2.3. Special Sources Related to Road Accidents
- Road Traffic Act;
- Regulation for Implementation of the Road Traffic Act.


3. Nature of Tortious Liability. Types of Tortious Liability.
The general regulation of tort in Bulgarian law is contained in the Obligations and Contracts Act and follows the Roman legal tradition of Art. 1382 ff. of the French Code civil and Art. 2043 ff. of the Italian Codice civile dated 1942.
In cases of tortious liability, a change in objective reality occurs, which is not desired by the victim. The interest of the latter infringed by the tort is the one of keeping the status quo, which can be determined as ”negative“.
The infringement of negative interest is generally related to the breach of common obligation ”to not cause damages to anybody else“ (“neminem laedere”), from which the liability for own culpable conduct results. The said liability is governed by the general provision of Art. 45, Para. 1 of the Obligations and Contracts Act. However, Bulgarian law recognises specific cases of a tort, which are stipulated both in the Obligations and Contracts Act and in specific laws.
4. Functions of Tortious Liability 
The main function of tortious liability is the compensatory one, by which the harmful consequences of the wrongful act are allocated in such a way so that they burden the tortfeasor. 
Tortious liability has one additional function: a preventive one. The assignment of an obligation for compensation of damages caused affects the tortfeasor psychologically and prevents tort commitment.

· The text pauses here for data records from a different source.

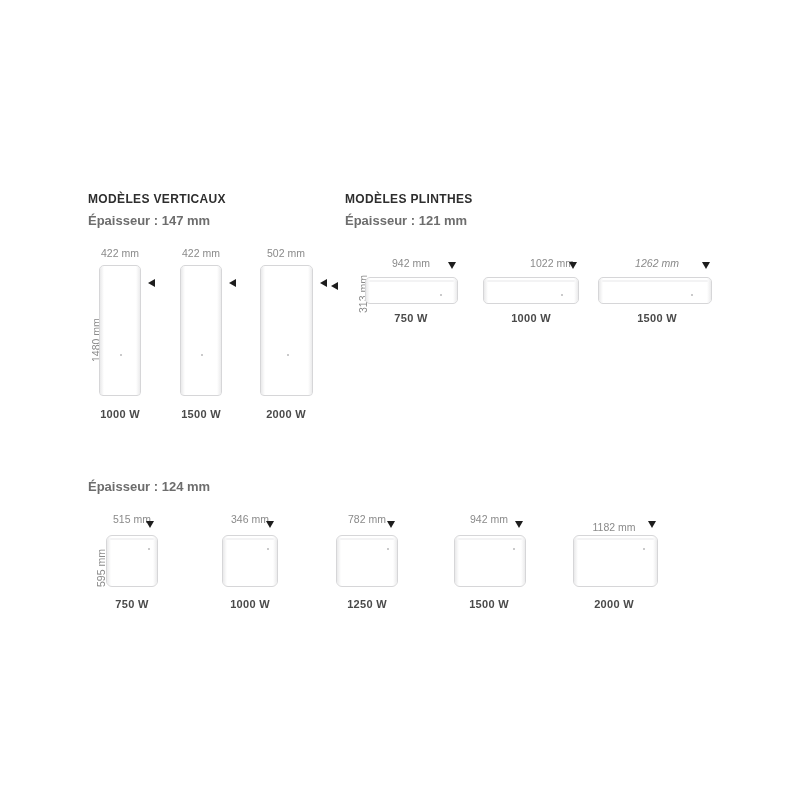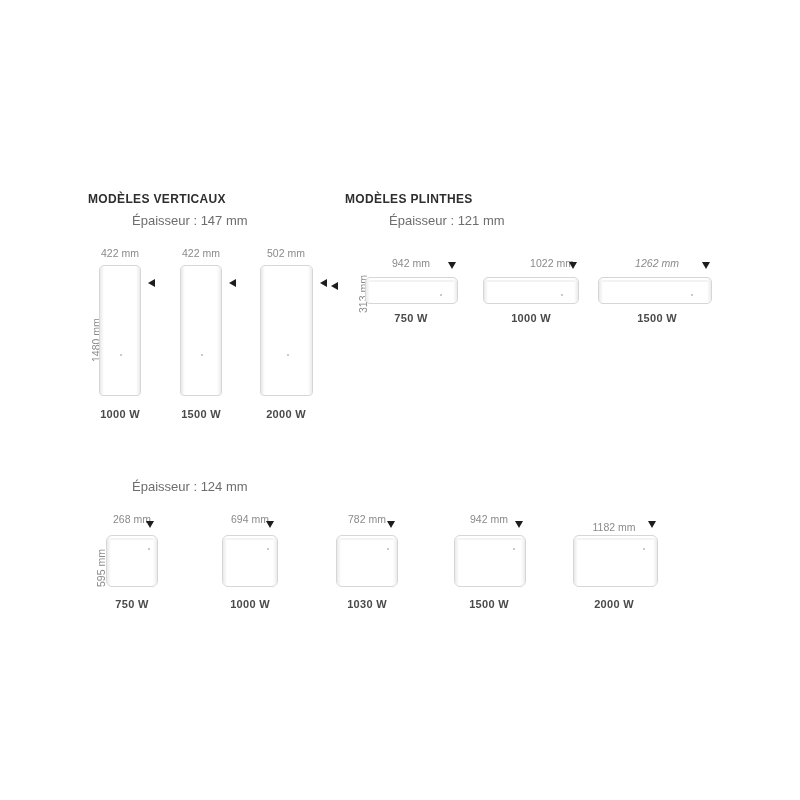--- a/index.html
+++ b/index.html
@@ -22,24 +22,23 @@
     position: absolute;
     font-size: 12px;
     font-weight: bold;
     letter-spacing: 0.35px;
     color: #2e2e2e;
     white-space: nowrap;
   }
   .section-sub {
     position: absolute;
     font-size: 13px;
-    font-weight: normal;
+    font-weight: bold;
     color: #6d6d6d;
     white-space: nowrap;
-    margin-left: 44px;
   }
 
   
   .dim-top {
     position: absolute;
     font-size: 10.5px;
     color: #8a8a8a;
     white-space: nowrap;
     text-align: center;
     transform: translateX(-50%);
@@ -185,43 +184,43 @@
     <span class="cap"></span>
     <span class="led" style="left:92px; top:16px;"></span>
   </div>
   <div class="arrow arrow-down" style="left:702px; top:262px;"></div>
   <div class="watt" style="left:657px; top:312px;">1500 W</div>
 
   <div class="section-sub" style="left:88px; top:479px;">Épaisseur : 124 mm</div>
 
   <div class="dim-side" style="left:95px; top:587px;">595 mm</div>
 
-  <div class="dim-top" style="left:132px; top:513px;">268 mm</div>
+  <div class="dim-top" style="left:132px; top:513px;">515 mm</div>
   <div class="unit unit-h" style="left:106px; top:535px; width:52px; height:52px;">
     <span class="cap"></span>
     <span class="led" style="left:41px; top:12px;"></span>
   </div>
   <div class="arrow arrow-down" style="left:146px; top:521px;"></div>
   <div class="watt" style="left:132px; top:598px;">750 W</div>
 
-  <div class="dim-top" style="left:250px; top:513px;">694 mm</div>
+  <div class="dim-top" style="left:250px; top:513px;">346 mm</div>
   <div class="unit unit-h" style="left:222px; top:535px; width:56px; height:52px;">
     <span class="cap"></span>
     <span class="led" style="left:44px; top:12px;"></span>
   </div>
   <div class="arrow arrow-down" style="left:266px; top:521px;"></div>
   <div class="watt" style="left:250px; top:598px;">1000 W</div>
 
   <div class="dim-top" style="left:367px; top:513px;text-align:right;">782 mm</div>
   <div class="unit unit-h" style="left:336px; top:535px; width:62px; height:52px;">
     <span class="cap"></span>
     <span class="led" style="left:50px; top:12px;"></span>
   </div>
   <div class="arrow arrow-down" style="left:387px; top:521px;"></div>
-  <div class="watt" style="left:367px; top:598px;">1030 W</div>
+  <div class="watt" style="left:367px; top:598px;">1250 W</div>
 
   <div class="dim-top" style="left:489px; top:513px;">942 mm</div>
   <div class="unit unit-h" style="left:454px; top:535px; width:72px; height:52px;">
     <span class="cap"></span>
     <span class="led" style="left:58px; top:12px;"></span>
   </div>
   <div class="arrow arrow-down" style="left:515px; top:521px;"></div>
   <div class="watt" style="left:489px; top:598px;">1500 W</div>
 
   <div class="dim-top" style="left:614px; top:521px;">1182 mm</div>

Under Bulgarian law tortious liability does not have a penal function. 
5. Elements of Tortious Liability 
Tortious liability generally occurs upon the presence of the following five elements:
1) Conduct;
2) Wrongfulness of conduct;
3) Damage;
4) Causality between the wrongfulness of conduct and the damage;
5) Fault.
It is possible for tortious liability to occur despite the lack of some of the above elements (faultless tortious liability, etc.).
Pursuant to the definition provided for in the Road Traffic Act, a road accident is „any event having occurred during the movement of a vehicle and having caused injury or death to persons, damage to a vehicle, road, road facility, cargo or other material damages“. In cases of death or bodily injuries caused as a result of a road accident the following specific features of the elements of tortious liability are present: the wrongfulness of conduct represents violation of traffic rules stipulated in the Road Traffic Act and the acts for its implementation; the damages suffered result from bodily injuries or death occurred as a direct and immediate consequence of the road accident; causality between the road accident mechanism and damages exists.

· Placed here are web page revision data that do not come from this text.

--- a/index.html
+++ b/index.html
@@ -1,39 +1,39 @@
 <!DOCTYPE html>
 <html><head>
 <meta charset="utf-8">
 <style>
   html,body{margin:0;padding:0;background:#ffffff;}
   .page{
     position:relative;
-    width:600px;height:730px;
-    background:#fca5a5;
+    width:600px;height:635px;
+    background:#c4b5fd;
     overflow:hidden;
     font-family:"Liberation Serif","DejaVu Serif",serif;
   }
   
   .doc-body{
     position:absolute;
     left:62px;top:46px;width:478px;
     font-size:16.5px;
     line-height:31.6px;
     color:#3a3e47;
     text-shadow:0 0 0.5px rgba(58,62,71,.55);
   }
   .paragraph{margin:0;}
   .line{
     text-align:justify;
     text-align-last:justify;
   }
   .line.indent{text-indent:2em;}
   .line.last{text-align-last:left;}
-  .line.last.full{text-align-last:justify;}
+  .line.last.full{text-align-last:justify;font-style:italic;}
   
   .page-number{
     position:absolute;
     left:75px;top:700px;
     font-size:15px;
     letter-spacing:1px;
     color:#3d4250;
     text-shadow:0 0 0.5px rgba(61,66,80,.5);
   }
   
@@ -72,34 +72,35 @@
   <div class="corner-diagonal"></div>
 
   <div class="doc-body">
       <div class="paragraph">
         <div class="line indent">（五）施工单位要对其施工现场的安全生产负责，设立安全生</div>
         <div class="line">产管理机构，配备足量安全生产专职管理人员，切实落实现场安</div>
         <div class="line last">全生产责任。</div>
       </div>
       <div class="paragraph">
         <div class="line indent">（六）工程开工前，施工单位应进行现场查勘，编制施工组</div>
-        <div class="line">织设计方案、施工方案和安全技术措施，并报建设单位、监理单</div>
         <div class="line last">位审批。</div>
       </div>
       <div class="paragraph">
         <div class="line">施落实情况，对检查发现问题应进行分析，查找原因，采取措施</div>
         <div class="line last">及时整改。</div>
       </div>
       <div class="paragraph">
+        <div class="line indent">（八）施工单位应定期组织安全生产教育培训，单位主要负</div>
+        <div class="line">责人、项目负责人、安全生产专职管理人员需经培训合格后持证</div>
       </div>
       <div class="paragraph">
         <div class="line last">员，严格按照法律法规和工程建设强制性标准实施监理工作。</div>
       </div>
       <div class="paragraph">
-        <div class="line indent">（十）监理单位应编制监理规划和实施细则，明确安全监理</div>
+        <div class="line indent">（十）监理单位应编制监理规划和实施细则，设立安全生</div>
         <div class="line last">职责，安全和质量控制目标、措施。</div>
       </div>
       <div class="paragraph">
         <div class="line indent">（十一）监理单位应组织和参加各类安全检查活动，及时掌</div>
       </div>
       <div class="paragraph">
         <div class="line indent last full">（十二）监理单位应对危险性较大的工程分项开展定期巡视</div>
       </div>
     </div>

6. Principles of Compensation
Bulgarian law regulates tortious liability on the basis of the principle of “integral compensation of damages”. All damages, which have occurred or will occur as a direct and immediate consequence of the tort, are subject to compensation (Art. 51 of the Obligations and Contracts Act).  The latter may be payable as a lump sum or in regular installments.
The compensation shall be full and shall restore the situation prior to the tort. It can be monetary or in kind. Monetary compensation is generally awarded in Bulgaria. 
Both material damages (loss suffered (damnum emergens) and loss of profit (lucrum cessans)) and non-material damages (ethical, emotional, mental, psychological torments of the individual, pain and sufferings) are subject to compensation. Future damages are subject to compensation in case they result from the tort and represent natural continuation of the objective process of harmful effect of the injury itself, as their occurrence shall have a high degree of certainty.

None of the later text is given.